Py4JError: org.apache.spark.api.python.PythonUtils.isEncryptionEnabled does not exist in the JVM

In [None]:
spark.sql("SELECT * FROM DEFAULT.CUSTOMER_INTERACTIONS_CICD LIMIT 10").show()

In [None]:
hist_DF = spark.sql("SELECT * FROM DEFAULT.CUSTOMER_INTERACTIONS_CICD")

In [None]:
hist_DF.dtypes

In [None]:
df = hist_DF.select("RECENCY", "HISTORY", "USED_DISCOUNT", "USED_BOGO", "ZIP_CODE", "IS_REFERRAL", "CHANNEL", "OFFER", "SCORE", "CONVERSION")

In [None]:
#Renaming target feature as "LABEL":
df = df.withColumnRenamed("CONVERSION","label")

In [None]:
cat_cols = [item[0] for item in df.dtypes if item[1].startswith('string')]
num_cols = [item[0] for item in df.dtypes if item[1].startswith('in')]

#### Creating Pipeline
##### Notice the pipeline does not include the classifier.
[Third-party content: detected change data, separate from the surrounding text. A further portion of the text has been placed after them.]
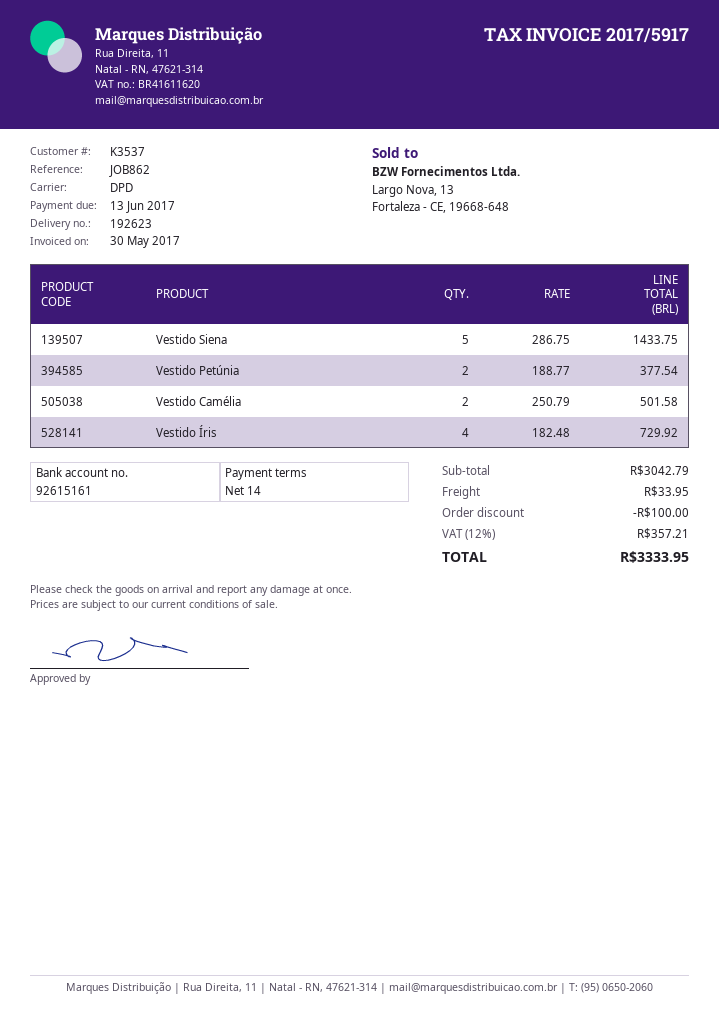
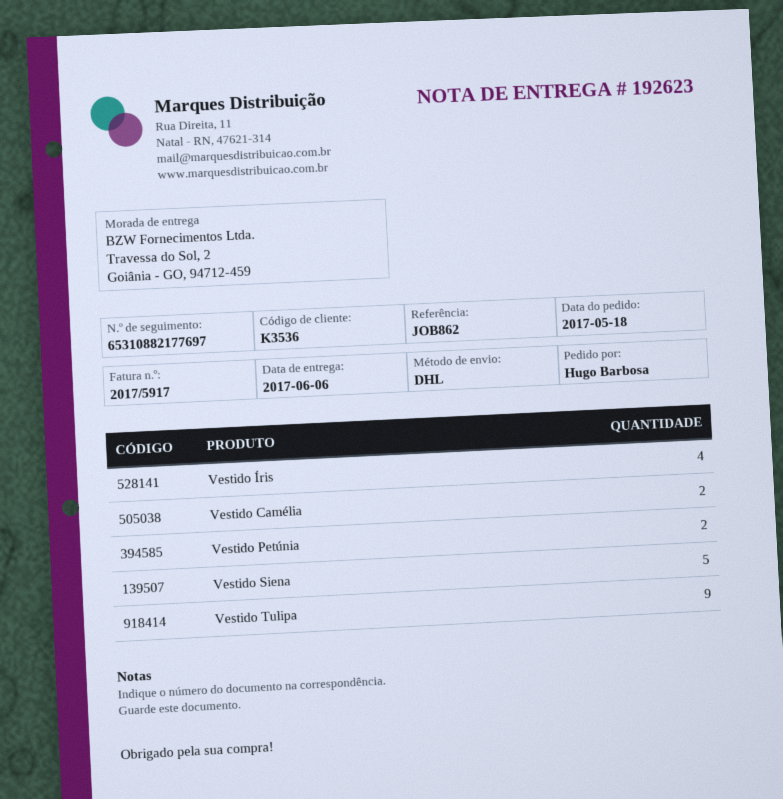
customer number: K3537 -> K3536
shipping method: DPD -> DHL
Vestido Tulipa: none -> 9

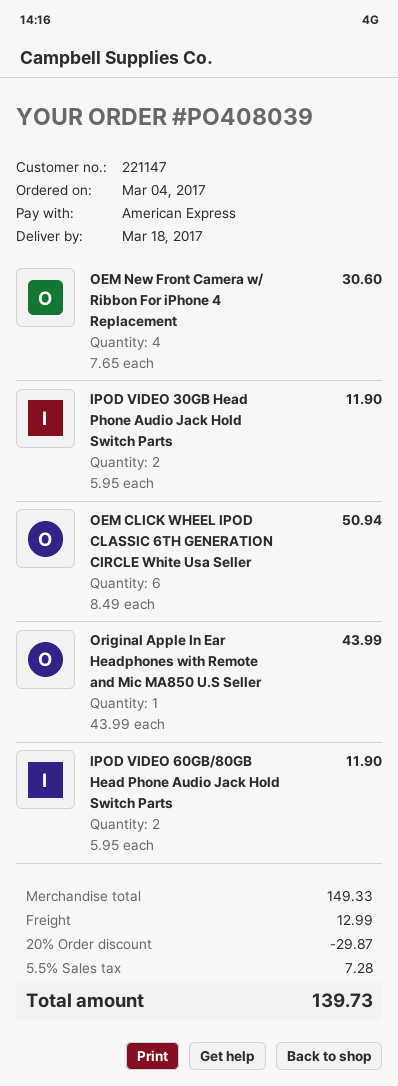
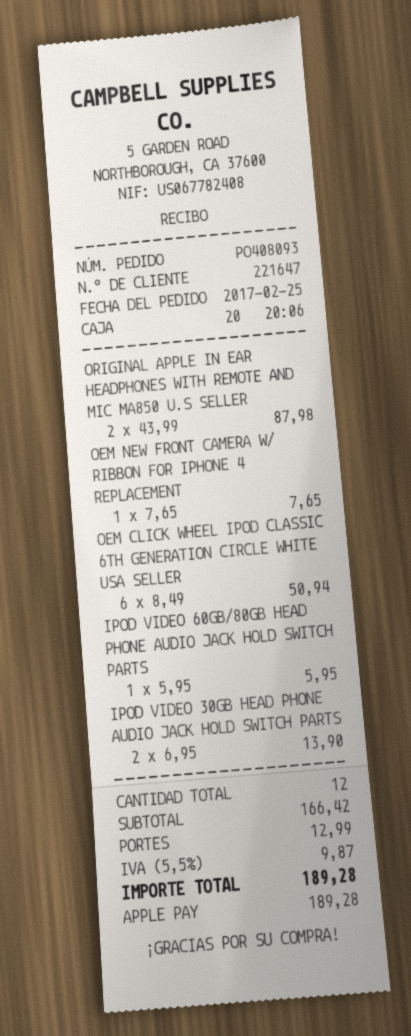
order number: PO408039 -> PO408093
order date: 2017-03-04 -> 2017-02-25
customer number: 221147 -> 221647
payment method: American Express -> Apple Pay
OEM New Front Camera w/ Ribbon For iPhone 4 Replacement: 4 x 7.65 = 30.60 -> 1 x 7.65 = 7.65
IPOD VIDEO 30GB Head Phone Audio Jack Hold Switch Parts: 2 x 5.95 = 11.90 -> 2 x 6.95 = 13.90
Original Apple In Ear Headphones with Remote and Mic MA850 U.S Seller: 1 x 43.99 = 43.99 -> 2 x 43.99 = 87.98
IPOD VIDEO 60GB/80GB Head Phone Audio Jack Hold Switch Parts: 2 x 5.95 = 11.90 -> 1 x 5.95 = 5.95
subtotal: 149.33 -> 166.42
discount: 20% = 29.87 -> none
tax: 5.5% = 7.28 -> 5.5% = 9.87
total: 139.73 -> 189.28

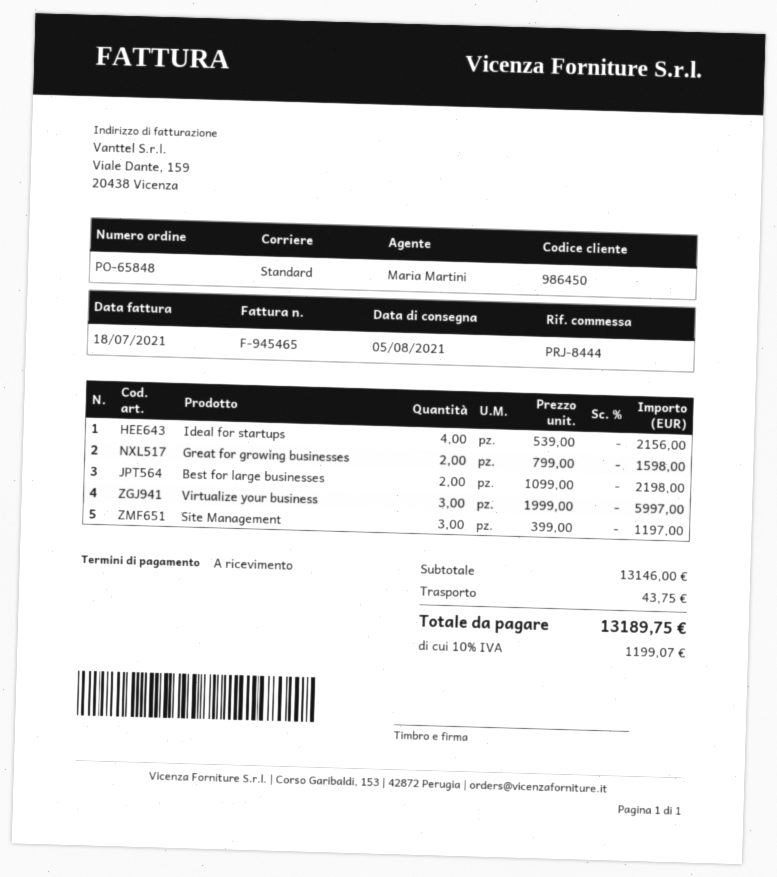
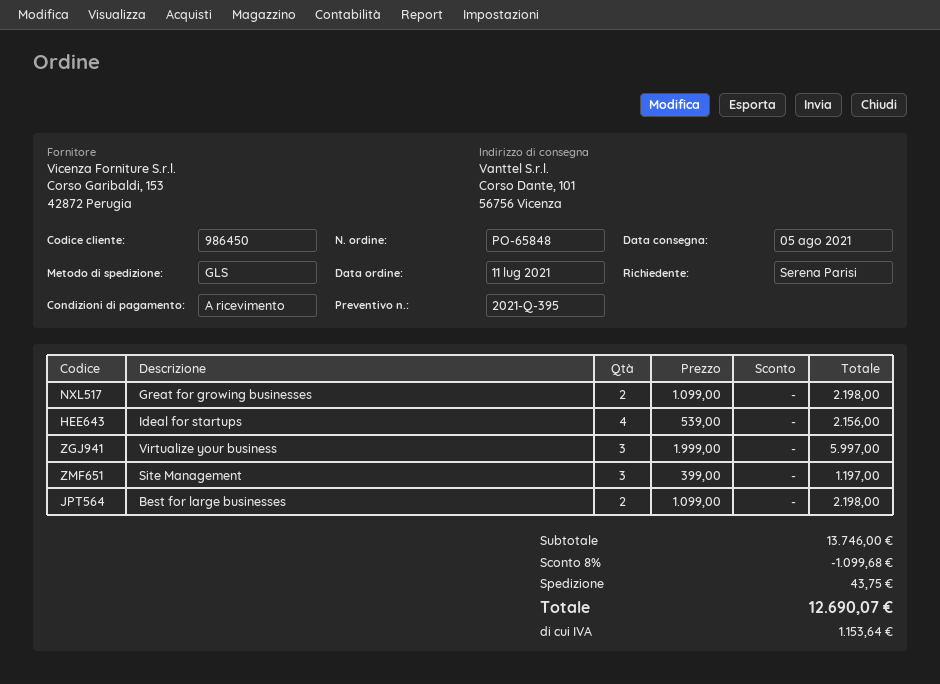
shipping method: standard -> GLS
Great for growing businesses: 2 x 799.00 = 1598.00 -> 2 x 1099.00 = 2198.00
subtotal: 13146.00 -> 13746.00
discount: none -> 8% = 1099.68
tax: 1199.07 -> 1153.64
total: 13189.75 -> 12690.07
This is done on purpose so we can split it into two jobs.

In [None]:
from pyspark.ml.tuning import ParamGridBuilder, TrainValidationSplit, CrossValidator
from pyspark.ml.feature import OneHotEncoderEstimator, StringIndexer, VectorAssembler
from pyspark.ml import Pipeline
from pyspark.ml.evaluation import BinaryClassificationEvaluator, MulticlassClassificationEvaluator

In [None]:
def make_pipeline(df):        
    stages= []

    for col in cat_cols:

        stringIndexer = StringIndexer(inputCol = col , outputCol = col + '_StringIndex')
        encoder = OneHotEncoderEstimator(inputCols=[stringIndexer.getOutputCol()], outputCols=[col + '_ClassVect'])
        stages += [stringIndexer, encoder]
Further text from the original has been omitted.